I still get a small trickle of referral bonuses, always associated with accounts with join dates before july 23rd 2008. Sometimes people hang out as basic for a while before deciding to upgrade to premium.
Also, it is possible that manually typing your referrer’s name into your sign up form, may still work, while the urls don’t. I haven’t tested that. Postcards (slurls) and secondlife.com urls with u= referral codes no longer work. The “refer a friend form” doesn’t work either, since all that does is send out emails with links to secondlife.com using your u= referral code.
Therefore, information on this page https://secure-web12.secondlife.com/account/referral.php?lang=en is false. It leads SL customers to go believe they will receive 2000L if they follow the instructions. They won’t.
I still get referral payments at random for the same people from 2005/2006. Just every now and again, I get yet-another-referral bonus.
One of them, I’ve probably been paid for 10 times now.
HAHA Tateru - well, see, when they break something I guess they break it all kinds of ways.
@Valiant - totally agree (although the referral system is based on people who DO pay, but your larger point is correct).
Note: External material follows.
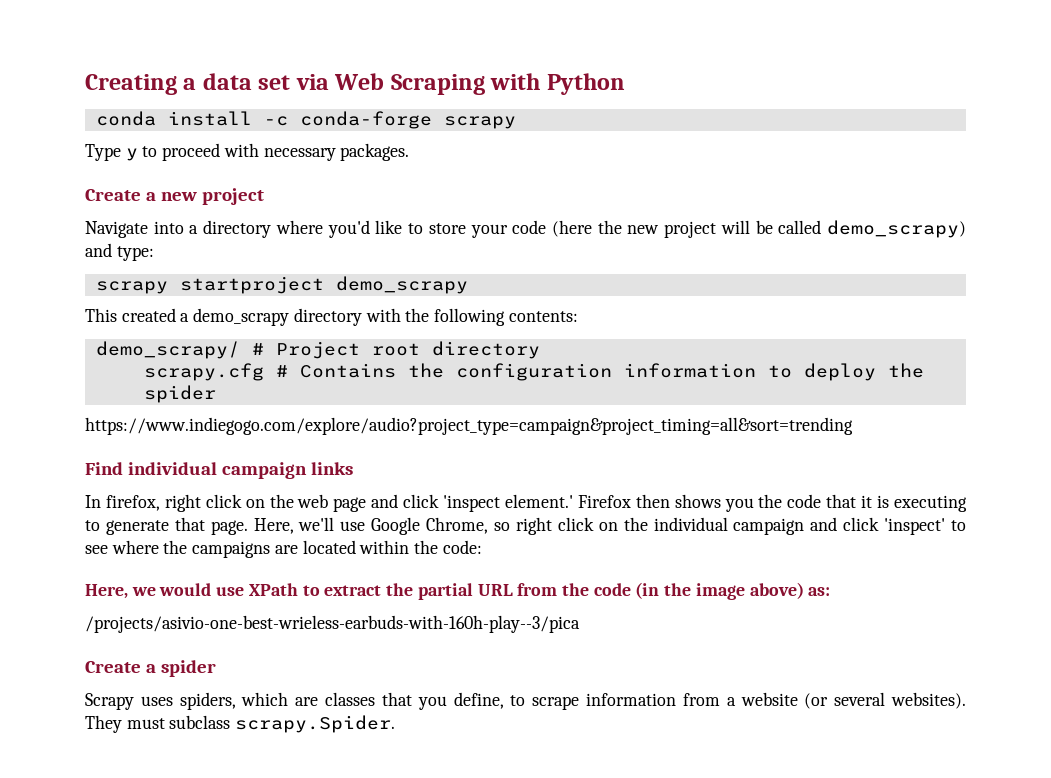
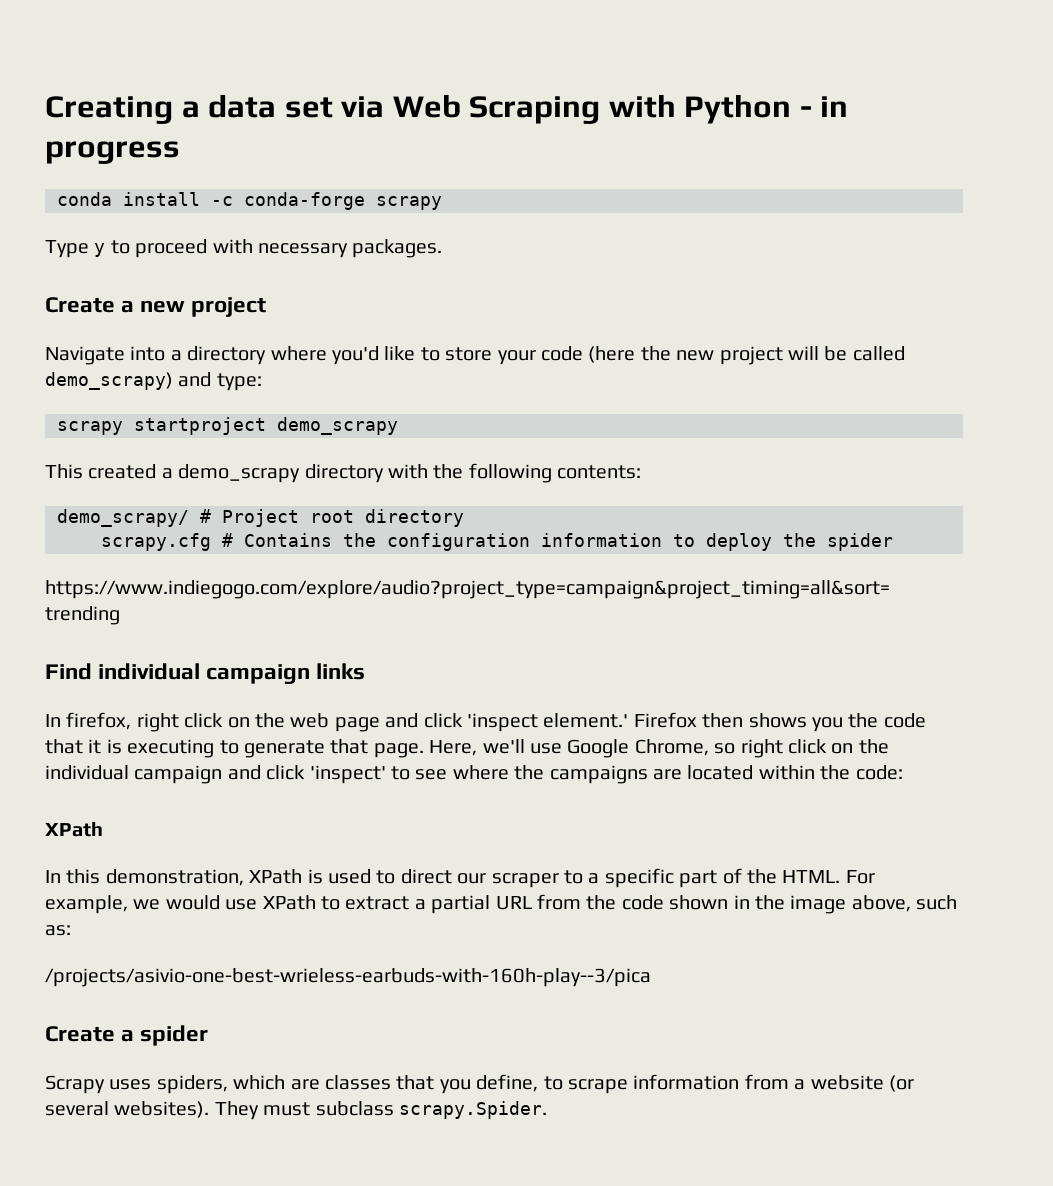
(625, 84) none -> [799,96,849,117] [45,141,180,164] - in progress
[85,584,128,599] Here, -> [45,822,103,837] [45,868,875,888] [45,895,128,914] XPath // In this demonstration, XPath is used to direct our scraper to a specific part of the HTML. For example,
[386,583,414,596] the -> [414,899,426,910] a
[635,582,804,600] (in the image above) -> [669,895,958,914] shown in the image above, such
I don’t actually think this particular way of generating word of mouth and referrals is particularly effective. Maybe some kind of API system embedded in social media widgets or something, who knows. Plus, I’m not sure it should just be cash - some kind of status thing would be nice too.
We need badges like in Metaplace! Um, OK, maybe not. But surely they should overhaul the whole mess.
And P.S. I don’t think it should just be on an account basis, there should be some kind of larger enterprise referral thing as well.
I think there are two reasons the Lindens retired or suspended this program:
1. There was a bug in the system, one I reported numerous times. Friends you’d made back in 2004 who had long since already delivered a bonus to you *kept* delivering the bonus at odd times in the following years, which should never have happened.
2. People gamed the system, harvesting “friends” in various ways or for various capers, not through actual general help or from knowing from real life. I’m not so sure that a website that informs people of new names whose owner manages to snag bunches of calling cards then through that every week isn’t a form of gaming (I’d like to understand that better). So like every other bonus thing the Lindens have offered that got exploited, they had to retire it because it drained money from them.
linden’s charging P500 for overnight wifi access, no way anybody’s going to be an idiot! so they are blocking all wifi connections! grrr.